Replace the Components
Install the other parts following the order you used to remove them: rocker arm, timing belt, valve covers, and intake and exhaust manifolds.
Refill Coolant and Oil
Finally, replace coolant using a 1:1 ratio for water and antifreeze. Refill the oil pan with oil that your car’s manufacturer recommends.
Head Gasket Replacement
Before installing the new head, check the head gasket, if it is blown. You may need to replace it also. Blown head gasket symptoms include:
- Engine overheating too quickly
- Air bubbling in the radiator even after bleeding it
- Excess pressure in the coolant system and the radiator blowing out coolant
- White smoke coming out of the exhaust
- Coolant mixing with engine oil
Replacing a head gasket is not as intensive a process’s as repairing it. To change the gasket, follow the cylinder head replacement procedure up to the point where you have access to the gasket. Then, unmount it and put in a new one.
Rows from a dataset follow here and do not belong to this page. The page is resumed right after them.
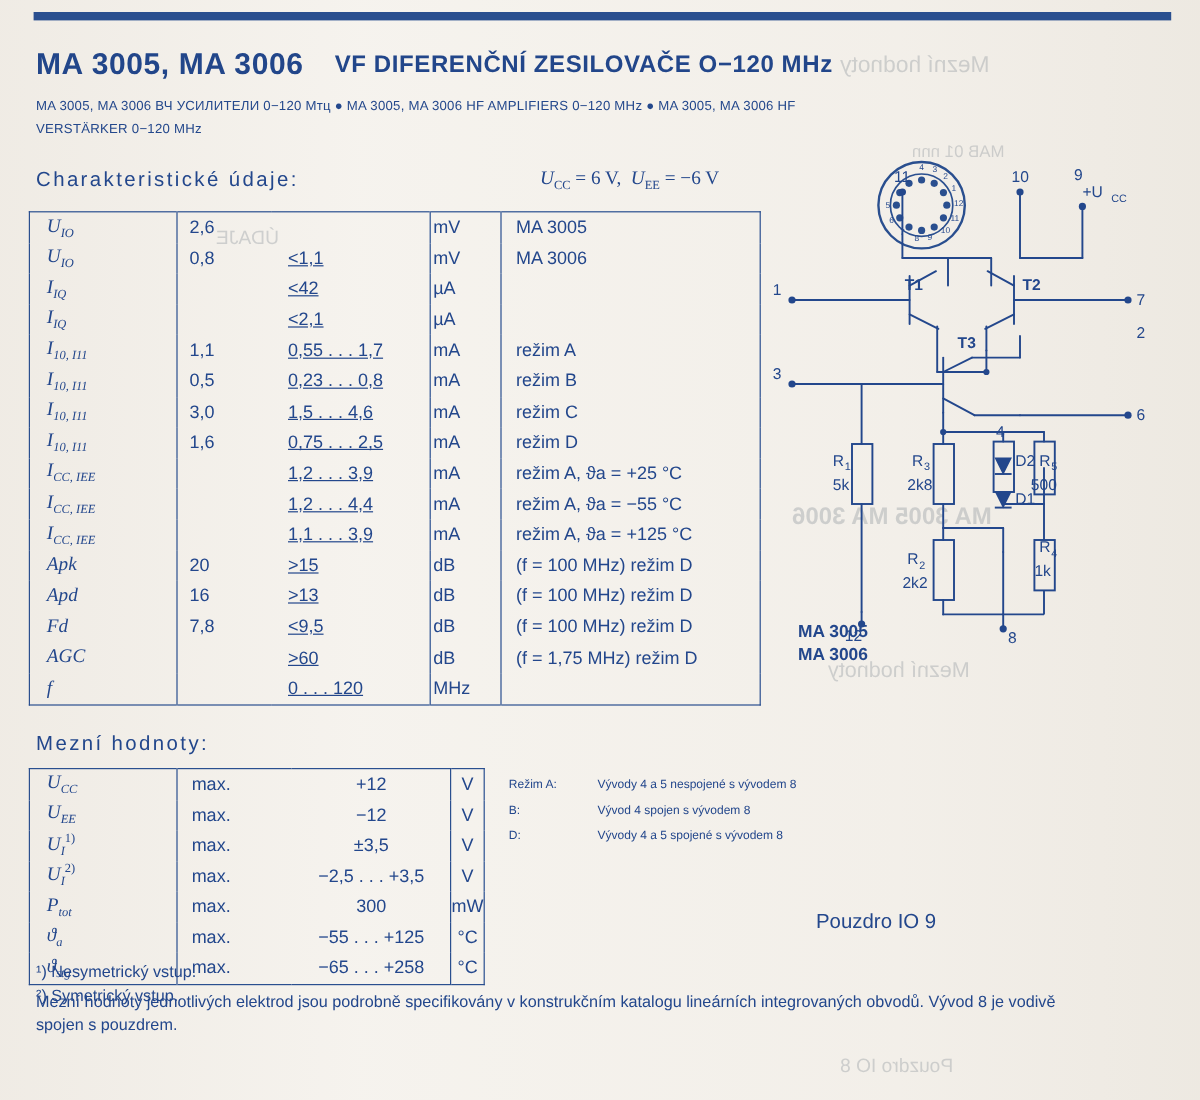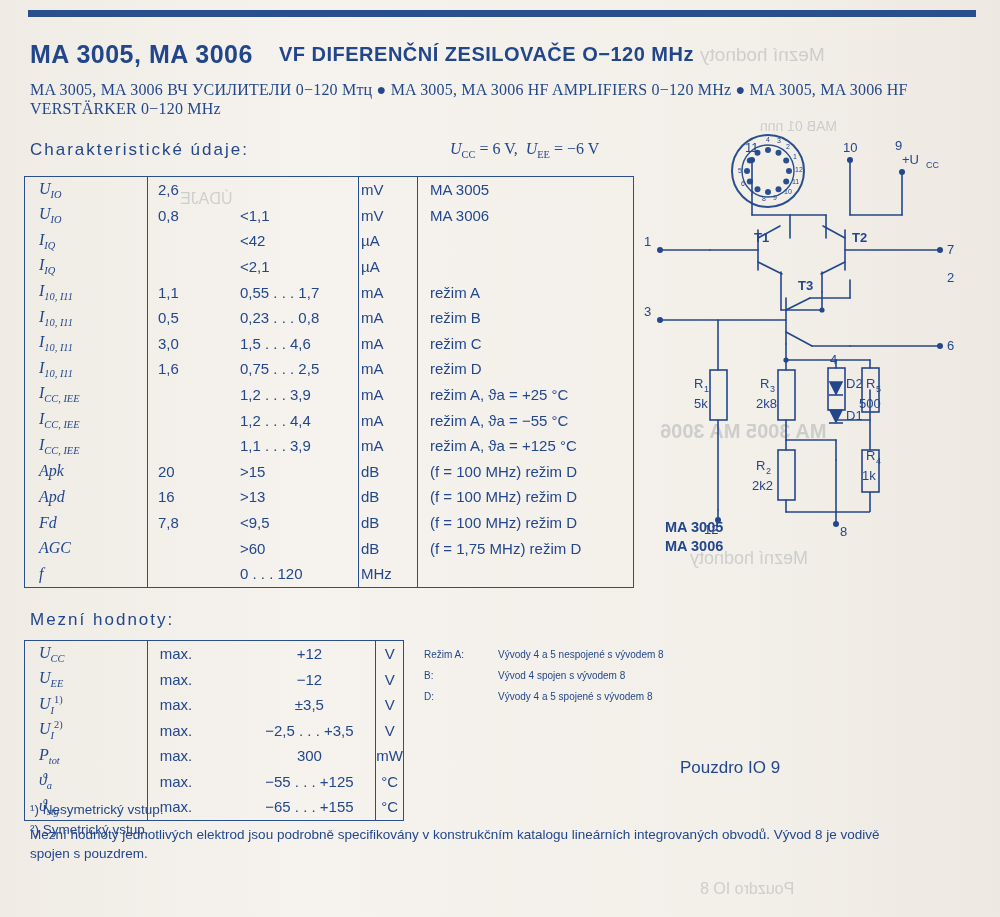"MA 3005, MA 3006 ВЧ" .langline { font-family: Liberation Serif, serif -> none; font-size: 16px -> 11px }
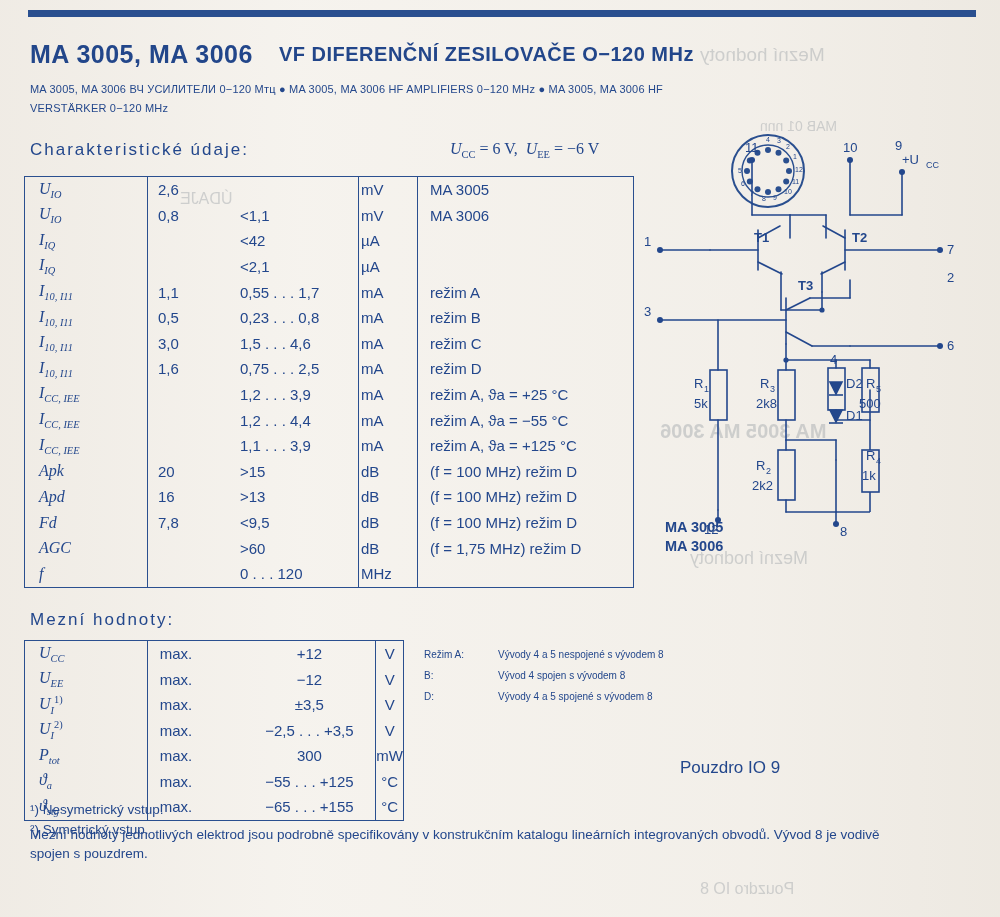"<1,1" #mainTable .c2 { text-decoration: none -> underline }
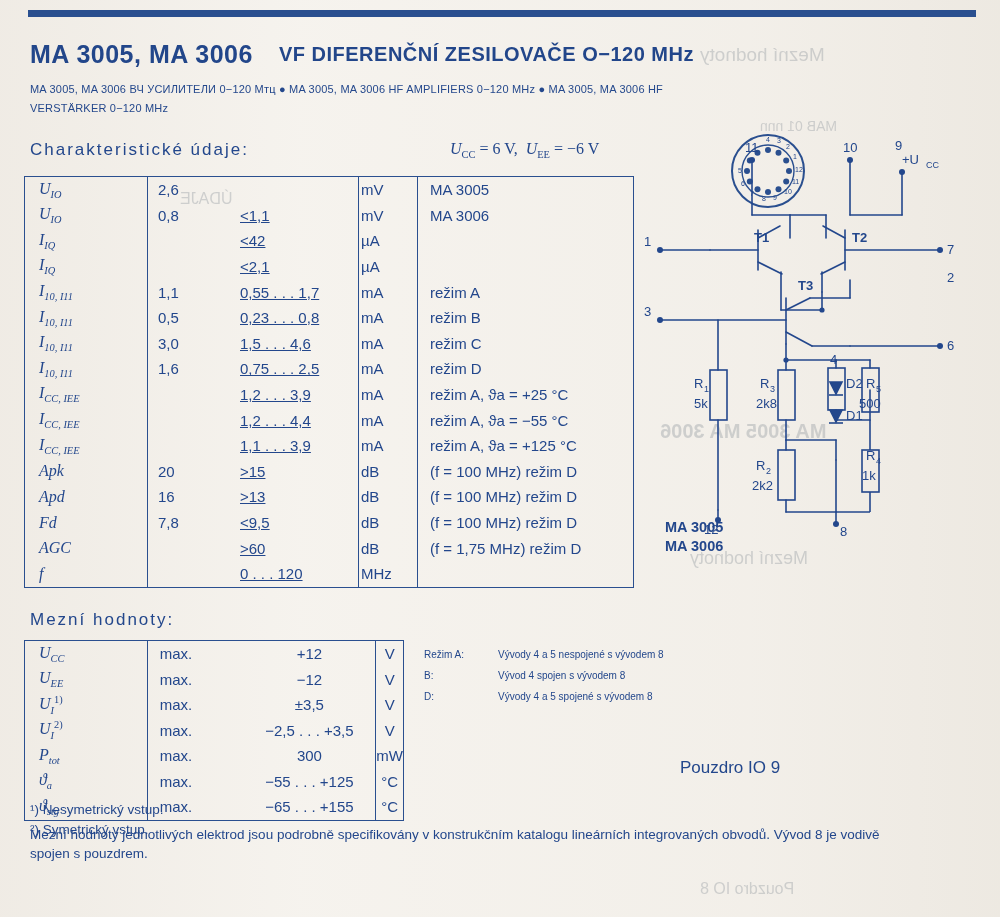"−65 . . . +155" td.l2 { text: +155 -> +258 }
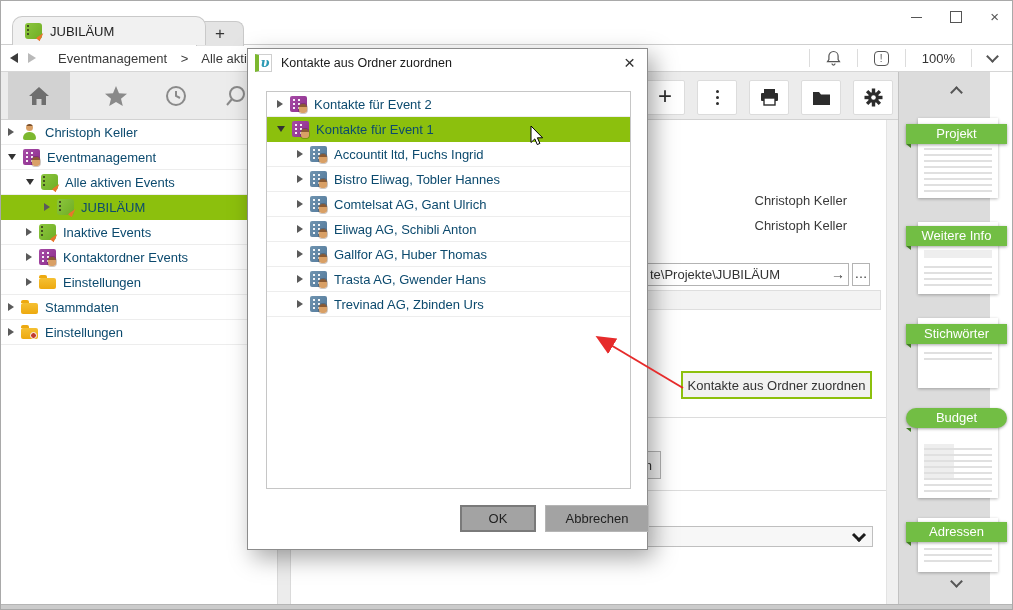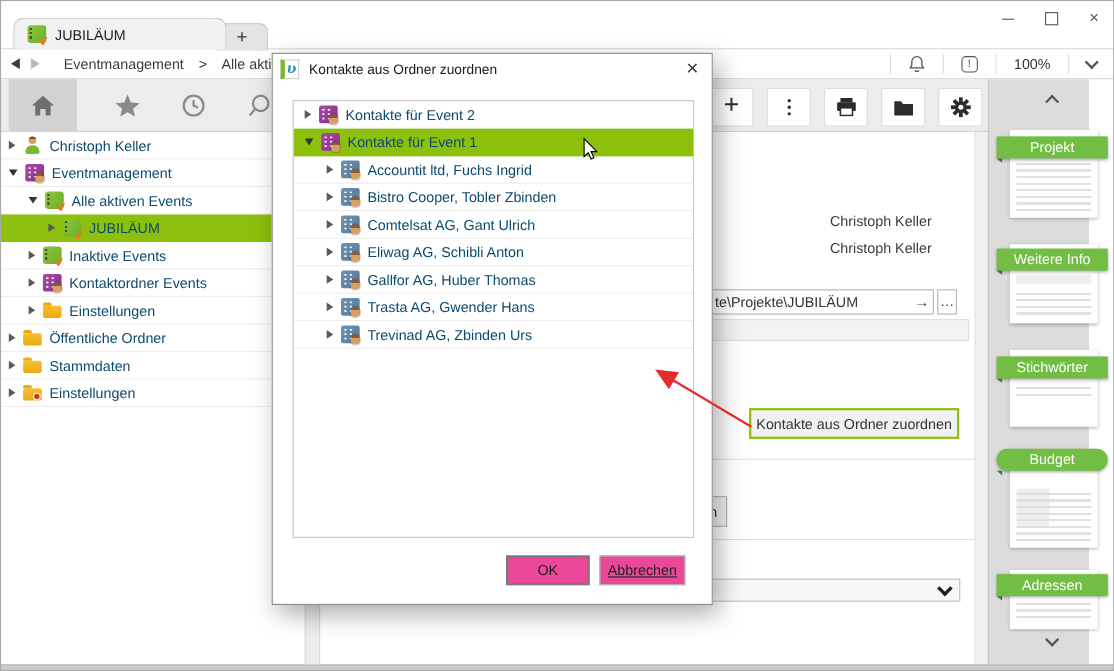"Bistro Cooper, Tobler Zbinden" span { text: Cooper, Tobler Zbinden -> Eliwag, Tobler Hannes }
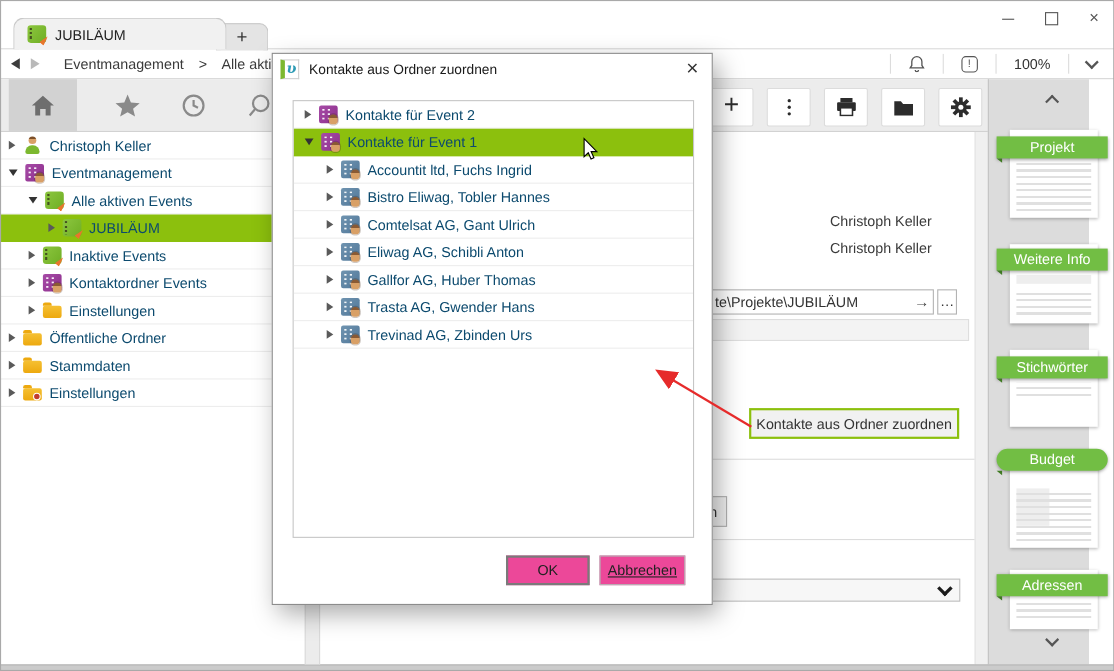"Öffentliche Ordner" div.trow { html: <div> <span></span> <span></span> <span>Öffentliche Ordner</span> </div> -> none }
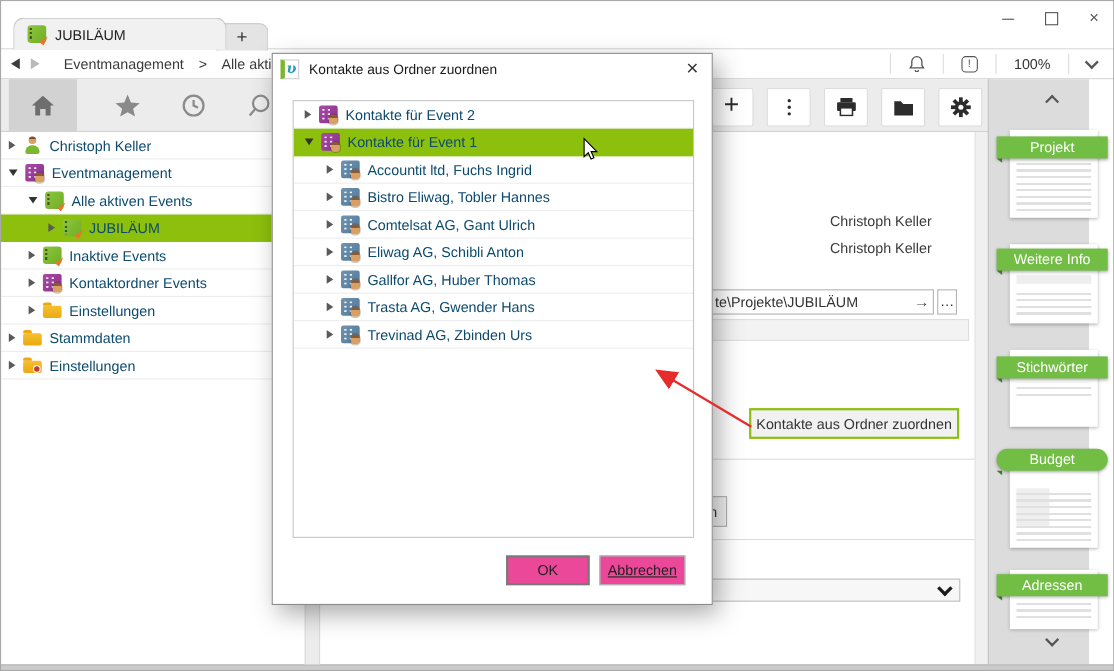"OK" .btn { background: #ec4899 -> #a3a3a3 }
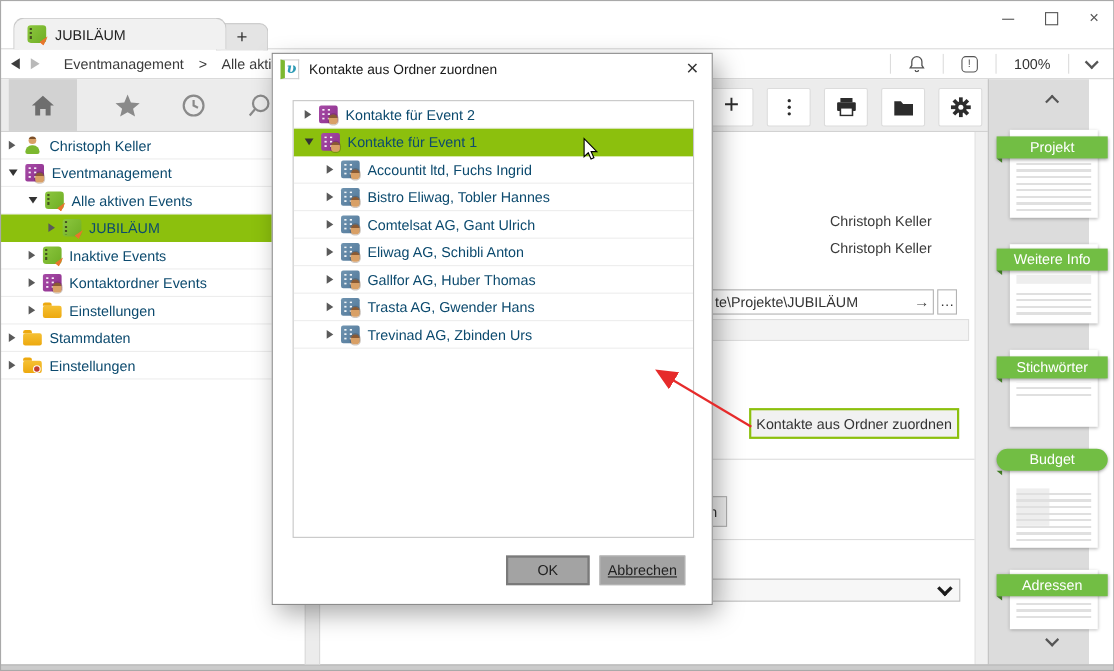"Abbrechen" div.btn { text-decoration: underline -> none; width: 78px -> 104px }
Cylinder Head Replacement Questions
Question: what is the cylinder replacement cost?
Answer: the cost amounts to $500 roughly. That includes the amount you spend to buy the component and installation expenses. If you carry out the replacement yourself, the only cost will be the cylinder head price, which would reduce the amount by up to $300 or more.
Question: how long does it take to replace a cylinder?
Answer: it depends on whether you are doing it yourself or have taken the car to a cylinder head repair shop. As a DIY project, cylinder head replacement time can be several hours.
Question: how do you remove a stuck cylinder head?
Answer: a cylinder head may be difficult to remove due to tightly mounted bolts. Here is how to remove stuck head bolts. Use a breaker bar to increase leverage, taking care not to use too much force. You may also use penetrating fluid to loosen the bolts.
After you have removed the bolts, here is how to remove a stuck cylinder head. Insert a screwdriver at the edges between the head and the cylinder block. Lift the screwdriver gently but with force to pry open the space between the two components.
Question: when should I replace a cylinder head?
Answer: bad cylinder head symptoms show that you need to replace the component. Most often, the signs also good indicate when to change the head gasket. Cylinder heads will serve you for five years or more, on average. The head gasket life expectancy is also around five years. That means the two parts may be replaced at the same time.
Question: can a fairly new cylinder head need replacing?
Answer: there have been instances where a cylinder head only served for a short time and required repair or replacing. Most of the time, the problem happens during the manufacturing process of the cylinder head. Impurities or gases in the casting material cause spaces within the head. The voids lead to what is called porous cylinder head.
Question: how hard is it to replace a head gasket?
Answer: replacing a head gasket can be a cumbersome process. You have several components to remove, including the cylinder head. If the gasket is damaged, that could also mean some other parts to fix.
Question: how much does it cost to replace a cylinder head gasket?
Answer: the amount depends on your locality and type of car or engine. Head gasket replacement cost can go up to $1000. While the price of the gasket may not be that high, it takes a lot of time to replace. You are dismantling almost half of the engine, which makes the process labor-intensive. Head gasket repair costs even more.
A damaged cylinder head can be repaired. However, there is no point in fixing a head whose lifespan is over. It will still crack or warp almost immediately after. Cylinder head replacement offers a better solution. But then, not many people understand how to do it, or even when. We believe this article answered questions you had concerning why and how to change a cylinder head.